··· Information provided ···

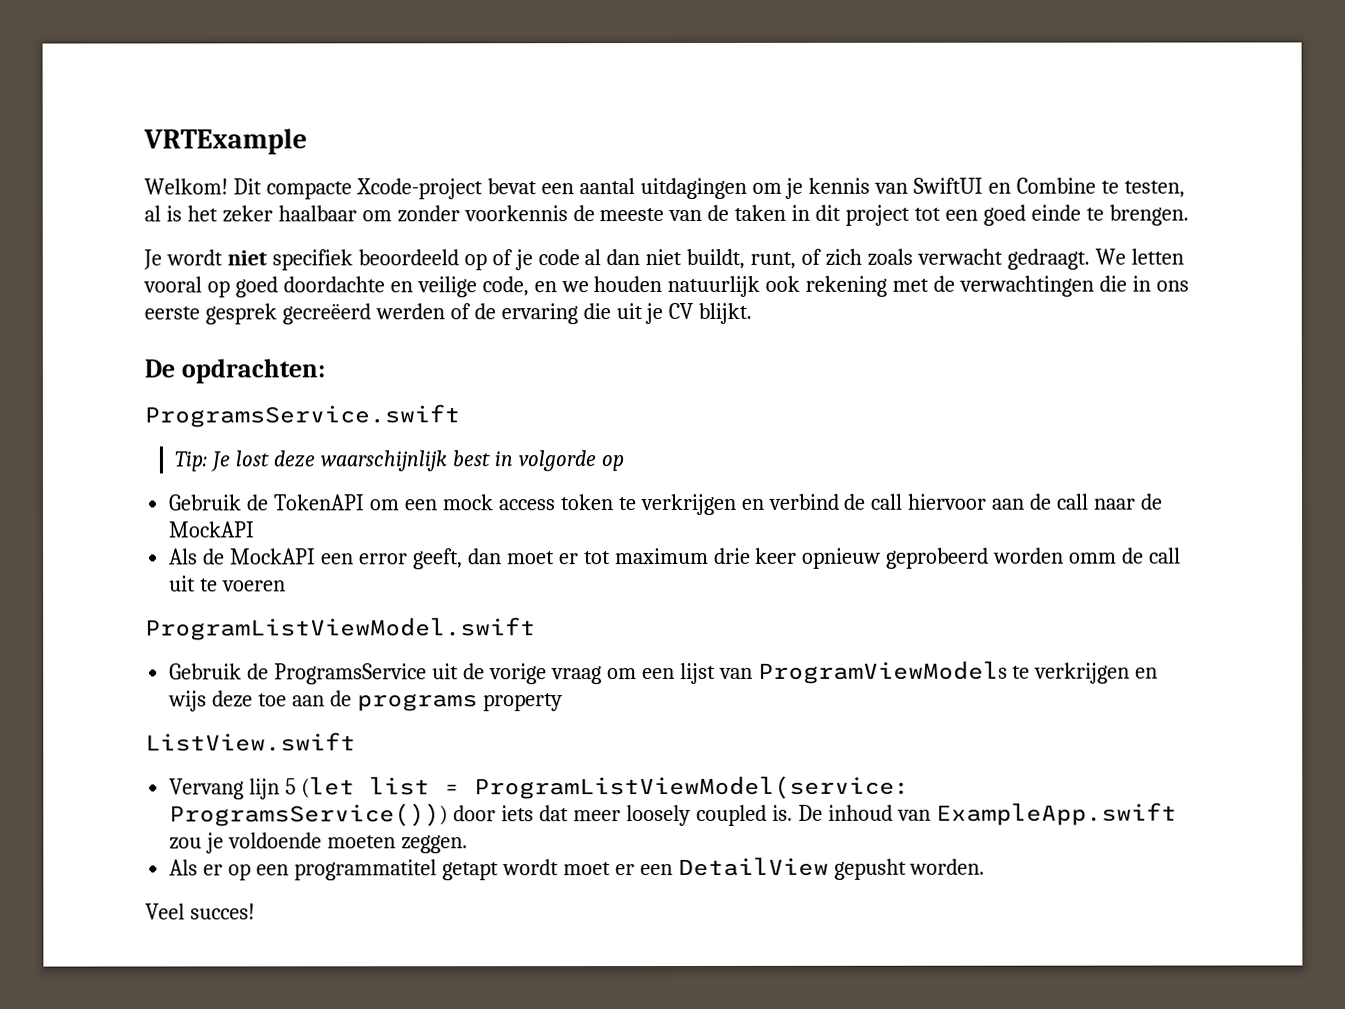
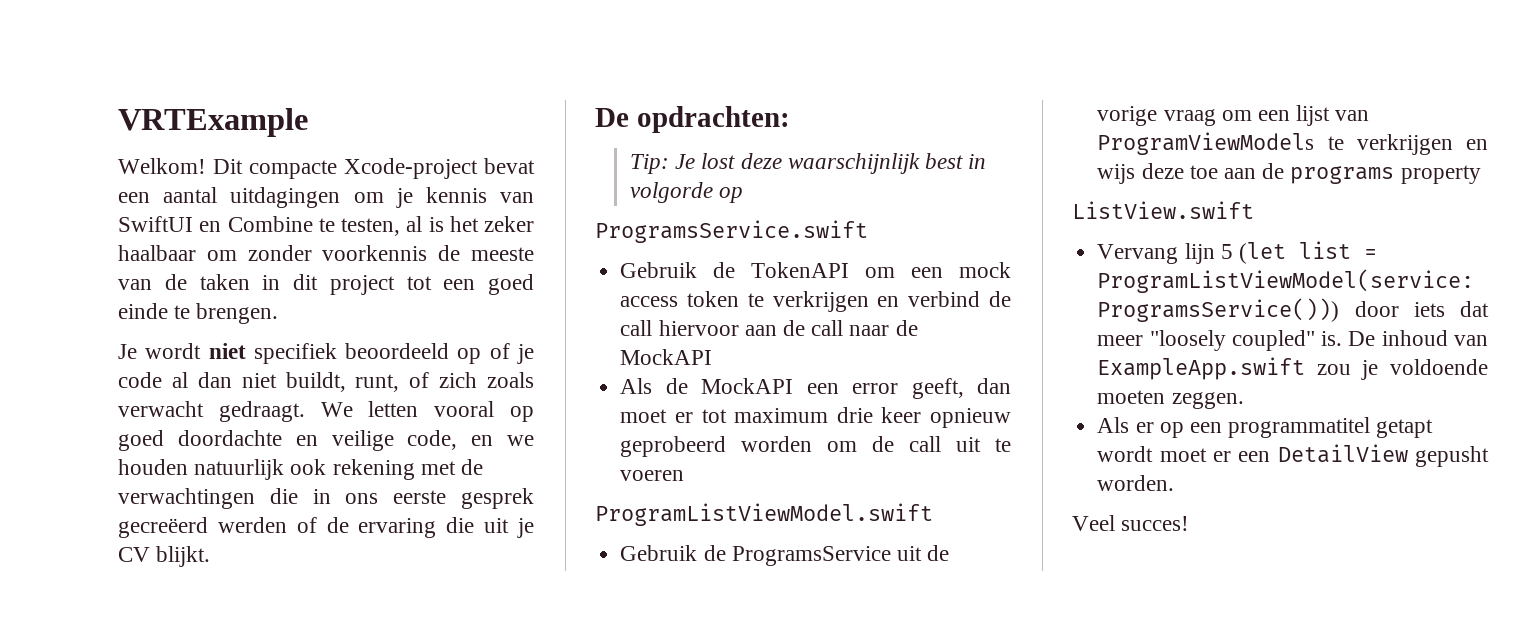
- ProgramsService.swift
+ ProgramsService.swift
- Als de MockAPI een error geeft, dan moet er tot maximum drie keer opnieuw geprobeerd worden omm de call uit te voeren
+ Als de MockAPI een error geeft, dan moet er tot maximum drie keer opnieuw geprobeerd worden om de call uit te voeren
- Vervang lijn 5 (let list = ProgramListViewModel(service: ProgramsService())) door iets dat meer loosely coupled is.
+ Vervang lijn 5 (let list = ProgramListViewModel(service: ProgramsService())) door iets dat meer "loosely coupled" is.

···

Exercise requirements -> Please output the data above exactly as given, omitting every picture.

Task result ->
- ProgramsService.swift
+ ProgramsService.swift
- Als de MockAPI een error geeft, dan moet er tot maximum drie keer opnieuw geprobeerd worden omm de call uit te voeren
+ Als de MockAPI een error geeft, dan moet er tot maximum drie keer opnieuw geprobeerd worden om de call uit te voeren
- Vervang lijn 5 (let list = ProgramListViewModel(service: ProgramsService())) door iets dat meer loosely coupled is.
+ Vervang lijn 5 (let list = ProgramListViewModel(service: ProgramsService())) door iets dat meer "loosely coupled" is.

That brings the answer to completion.